The data section start

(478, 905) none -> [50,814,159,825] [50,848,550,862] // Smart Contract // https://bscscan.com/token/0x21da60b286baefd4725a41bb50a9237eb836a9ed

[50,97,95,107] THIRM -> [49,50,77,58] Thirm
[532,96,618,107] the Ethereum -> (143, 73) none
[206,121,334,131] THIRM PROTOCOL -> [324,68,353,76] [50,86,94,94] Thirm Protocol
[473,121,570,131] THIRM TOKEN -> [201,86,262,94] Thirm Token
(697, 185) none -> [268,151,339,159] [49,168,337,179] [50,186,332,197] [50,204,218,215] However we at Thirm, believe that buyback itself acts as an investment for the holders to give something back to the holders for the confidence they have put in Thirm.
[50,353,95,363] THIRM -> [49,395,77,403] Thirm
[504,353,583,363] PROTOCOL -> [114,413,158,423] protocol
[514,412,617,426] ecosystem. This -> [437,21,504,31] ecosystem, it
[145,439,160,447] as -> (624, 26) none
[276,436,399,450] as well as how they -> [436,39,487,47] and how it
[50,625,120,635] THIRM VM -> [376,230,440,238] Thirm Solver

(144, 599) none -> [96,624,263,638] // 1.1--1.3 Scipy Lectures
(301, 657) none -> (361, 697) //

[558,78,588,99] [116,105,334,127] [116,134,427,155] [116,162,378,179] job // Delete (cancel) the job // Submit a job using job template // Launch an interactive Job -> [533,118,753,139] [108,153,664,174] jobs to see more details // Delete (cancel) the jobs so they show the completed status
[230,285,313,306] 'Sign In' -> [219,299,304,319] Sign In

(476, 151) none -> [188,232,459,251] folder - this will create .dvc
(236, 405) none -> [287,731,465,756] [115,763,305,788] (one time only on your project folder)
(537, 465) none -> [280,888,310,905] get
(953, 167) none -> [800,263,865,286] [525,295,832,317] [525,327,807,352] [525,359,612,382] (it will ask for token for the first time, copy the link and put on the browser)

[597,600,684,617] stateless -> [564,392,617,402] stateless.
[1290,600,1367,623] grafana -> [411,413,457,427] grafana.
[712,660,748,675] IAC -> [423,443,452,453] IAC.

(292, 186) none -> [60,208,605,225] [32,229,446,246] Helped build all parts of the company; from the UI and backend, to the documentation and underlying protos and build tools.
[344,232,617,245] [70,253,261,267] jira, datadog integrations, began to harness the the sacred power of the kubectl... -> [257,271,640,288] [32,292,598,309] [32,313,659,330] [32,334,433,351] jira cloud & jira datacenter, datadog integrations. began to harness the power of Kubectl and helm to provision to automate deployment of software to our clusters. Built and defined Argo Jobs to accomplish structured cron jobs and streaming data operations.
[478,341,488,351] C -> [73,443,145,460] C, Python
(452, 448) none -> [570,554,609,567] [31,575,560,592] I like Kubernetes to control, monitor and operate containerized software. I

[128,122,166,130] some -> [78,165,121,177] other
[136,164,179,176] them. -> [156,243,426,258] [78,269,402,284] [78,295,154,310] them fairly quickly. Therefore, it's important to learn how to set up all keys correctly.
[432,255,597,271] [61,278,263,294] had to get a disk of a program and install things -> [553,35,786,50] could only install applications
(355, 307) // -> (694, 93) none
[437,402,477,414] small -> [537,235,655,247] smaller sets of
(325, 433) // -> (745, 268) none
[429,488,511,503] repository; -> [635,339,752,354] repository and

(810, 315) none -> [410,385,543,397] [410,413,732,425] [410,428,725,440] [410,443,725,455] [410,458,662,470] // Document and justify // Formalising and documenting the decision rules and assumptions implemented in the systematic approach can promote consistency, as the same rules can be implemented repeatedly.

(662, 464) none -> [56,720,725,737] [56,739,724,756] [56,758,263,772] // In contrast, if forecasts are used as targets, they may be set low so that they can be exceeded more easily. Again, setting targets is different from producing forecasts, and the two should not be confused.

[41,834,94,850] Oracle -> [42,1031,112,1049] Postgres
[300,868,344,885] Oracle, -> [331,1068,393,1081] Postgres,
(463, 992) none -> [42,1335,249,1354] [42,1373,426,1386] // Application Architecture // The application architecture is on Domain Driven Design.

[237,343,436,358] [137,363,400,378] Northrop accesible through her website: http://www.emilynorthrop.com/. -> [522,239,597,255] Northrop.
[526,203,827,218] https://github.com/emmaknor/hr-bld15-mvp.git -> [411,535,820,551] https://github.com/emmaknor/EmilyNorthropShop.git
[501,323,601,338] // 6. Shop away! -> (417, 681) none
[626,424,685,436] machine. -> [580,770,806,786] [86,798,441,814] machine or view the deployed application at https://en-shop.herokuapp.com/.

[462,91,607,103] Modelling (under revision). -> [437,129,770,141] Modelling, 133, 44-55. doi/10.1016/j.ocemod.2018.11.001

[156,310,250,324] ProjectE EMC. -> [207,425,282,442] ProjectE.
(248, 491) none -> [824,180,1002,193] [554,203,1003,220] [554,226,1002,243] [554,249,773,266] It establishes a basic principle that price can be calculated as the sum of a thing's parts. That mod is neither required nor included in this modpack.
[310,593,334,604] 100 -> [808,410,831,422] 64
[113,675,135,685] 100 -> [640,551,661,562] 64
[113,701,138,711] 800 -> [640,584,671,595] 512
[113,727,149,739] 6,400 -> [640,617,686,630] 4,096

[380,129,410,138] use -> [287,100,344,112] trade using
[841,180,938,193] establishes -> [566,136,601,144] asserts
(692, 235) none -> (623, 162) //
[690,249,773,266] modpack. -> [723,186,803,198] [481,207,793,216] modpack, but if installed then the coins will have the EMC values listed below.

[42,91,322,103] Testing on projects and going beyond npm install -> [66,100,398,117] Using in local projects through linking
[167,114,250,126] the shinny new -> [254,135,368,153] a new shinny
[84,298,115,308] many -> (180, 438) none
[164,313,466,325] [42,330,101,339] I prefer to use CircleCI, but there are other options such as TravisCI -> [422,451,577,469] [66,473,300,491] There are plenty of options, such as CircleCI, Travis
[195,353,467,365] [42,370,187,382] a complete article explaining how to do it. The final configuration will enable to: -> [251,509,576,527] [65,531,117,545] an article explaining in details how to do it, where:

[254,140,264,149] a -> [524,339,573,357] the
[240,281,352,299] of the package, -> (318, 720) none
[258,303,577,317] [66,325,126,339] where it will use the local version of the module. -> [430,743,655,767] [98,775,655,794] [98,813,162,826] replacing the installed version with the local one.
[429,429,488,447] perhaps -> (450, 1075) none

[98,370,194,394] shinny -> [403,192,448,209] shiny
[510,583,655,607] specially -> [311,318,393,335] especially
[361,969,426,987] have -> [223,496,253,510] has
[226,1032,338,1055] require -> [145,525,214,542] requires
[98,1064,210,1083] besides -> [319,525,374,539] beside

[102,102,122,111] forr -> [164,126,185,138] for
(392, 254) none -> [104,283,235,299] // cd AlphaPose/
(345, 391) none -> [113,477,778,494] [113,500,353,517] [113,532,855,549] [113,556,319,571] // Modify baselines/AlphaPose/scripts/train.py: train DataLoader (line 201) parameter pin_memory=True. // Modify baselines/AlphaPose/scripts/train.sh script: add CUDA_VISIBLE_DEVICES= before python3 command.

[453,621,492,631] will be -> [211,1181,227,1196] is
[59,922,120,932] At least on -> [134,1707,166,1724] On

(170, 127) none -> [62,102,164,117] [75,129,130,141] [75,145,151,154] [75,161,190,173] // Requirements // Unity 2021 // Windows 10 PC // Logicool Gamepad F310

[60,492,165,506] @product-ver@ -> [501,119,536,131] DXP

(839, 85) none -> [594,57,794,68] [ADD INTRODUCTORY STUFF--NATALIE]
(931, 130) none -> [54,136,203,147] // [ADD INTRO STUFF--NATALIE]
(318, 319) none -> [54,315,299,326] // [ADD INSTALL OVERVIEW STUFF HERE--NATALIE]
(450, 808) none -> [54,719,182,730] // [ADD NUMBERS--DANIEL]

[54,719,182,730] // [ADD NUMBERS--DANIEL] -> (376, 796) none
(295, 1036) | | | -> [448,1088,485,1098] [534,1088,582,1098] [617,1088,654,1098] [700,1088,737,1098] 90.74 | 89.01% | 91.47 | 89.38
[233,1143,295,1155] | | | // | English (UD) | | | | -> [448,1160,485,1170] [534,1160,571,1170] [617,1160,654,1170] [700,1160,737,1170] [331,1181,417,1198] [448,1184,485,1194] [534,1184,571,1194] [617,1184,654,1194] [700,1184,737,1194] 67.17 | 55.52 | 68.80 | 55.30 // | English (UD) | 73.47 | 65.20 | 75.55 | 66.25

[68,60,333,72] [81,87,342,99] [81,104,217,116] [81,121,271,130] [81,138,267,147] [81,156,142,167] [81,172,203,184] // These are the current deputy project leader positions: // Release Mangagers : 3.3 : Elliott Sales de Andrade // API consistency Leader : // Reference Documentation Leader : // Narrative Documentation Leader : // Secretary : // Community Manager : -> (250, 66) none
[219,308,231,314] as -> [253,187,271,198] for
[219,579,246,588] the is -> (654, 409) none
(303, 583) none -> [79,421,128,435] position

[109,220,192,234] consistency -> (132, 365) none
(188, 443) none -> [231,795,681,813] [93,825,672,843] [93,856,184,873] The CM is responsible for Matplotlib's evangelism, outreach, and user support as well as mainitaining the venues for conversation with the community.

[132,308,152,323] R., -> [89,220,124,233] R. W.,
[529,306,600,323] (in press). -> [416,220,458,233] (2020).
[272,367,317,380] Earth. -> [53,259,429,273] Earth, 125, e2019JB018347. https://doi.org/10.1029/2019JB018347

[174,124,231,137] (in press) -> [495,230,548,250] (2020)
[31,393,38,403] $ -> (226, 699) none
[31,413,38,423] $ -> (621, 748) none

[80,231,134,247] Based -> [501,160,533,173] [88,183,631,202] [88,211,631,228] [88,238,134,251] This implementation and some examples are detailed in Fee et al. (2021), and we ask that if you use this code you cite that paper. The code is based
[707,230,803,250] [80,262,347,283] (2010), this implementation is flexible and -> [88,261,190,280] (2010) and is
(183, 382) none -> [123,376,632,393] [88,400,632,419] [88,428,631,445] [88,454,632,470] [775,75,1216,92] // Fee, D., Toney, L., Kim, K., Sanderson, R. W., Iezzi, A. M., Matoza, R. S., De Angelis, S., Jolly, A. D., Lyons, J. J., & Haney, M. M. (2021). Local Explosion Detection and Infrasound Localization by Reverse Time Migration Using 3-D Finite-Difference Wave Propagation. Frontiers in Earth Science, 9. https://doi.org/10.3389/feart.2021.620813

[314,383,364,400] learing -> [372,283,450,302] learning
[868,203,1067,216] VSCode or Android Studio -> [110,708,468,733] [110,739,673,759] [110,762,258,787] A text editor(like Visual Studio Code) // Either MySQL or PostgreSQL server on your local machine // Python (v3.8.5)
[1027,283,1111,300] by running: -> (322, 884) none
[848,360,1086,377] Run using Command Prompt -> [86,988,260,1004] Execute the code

The data section end

**What you are asked to do**
Reproduce only this range: the first line of the data above through the line with "[50,353,95,363] THIRM ->", both included, exactly as written.

**Answer to this problem**
(478, 905) none -> [50,814,159,825] [50,848,550,862] // Smart Contract // https://bscscan.com/token/0x21da60b286baefd4725a41bb50a9237eb836a9ed

[50,97,95,107] THIRM -> [49,50,77,58] Thirm
[532,96,618,107] the Ethereum -> (143, 73) none
[206,121,334,131] THIRM PROTOCOL -> [324,68,353,76] [50,86,94,94] Thirm Protocol
[473,121,570,131] THIRM TOKEN -> [201,86,262,94] Thirm Token
(697, 185) none -> [268,151,339,159] [49,168,337,179] [50,186,332,197] [50,204,218,215] However we at Thirm, believe that buyback itself acts as an investment for the holders to give something back to the holders for the confidence they have put in Thirm.
[50,353,95,363] THIRM -> [49,395,77,403] Thirm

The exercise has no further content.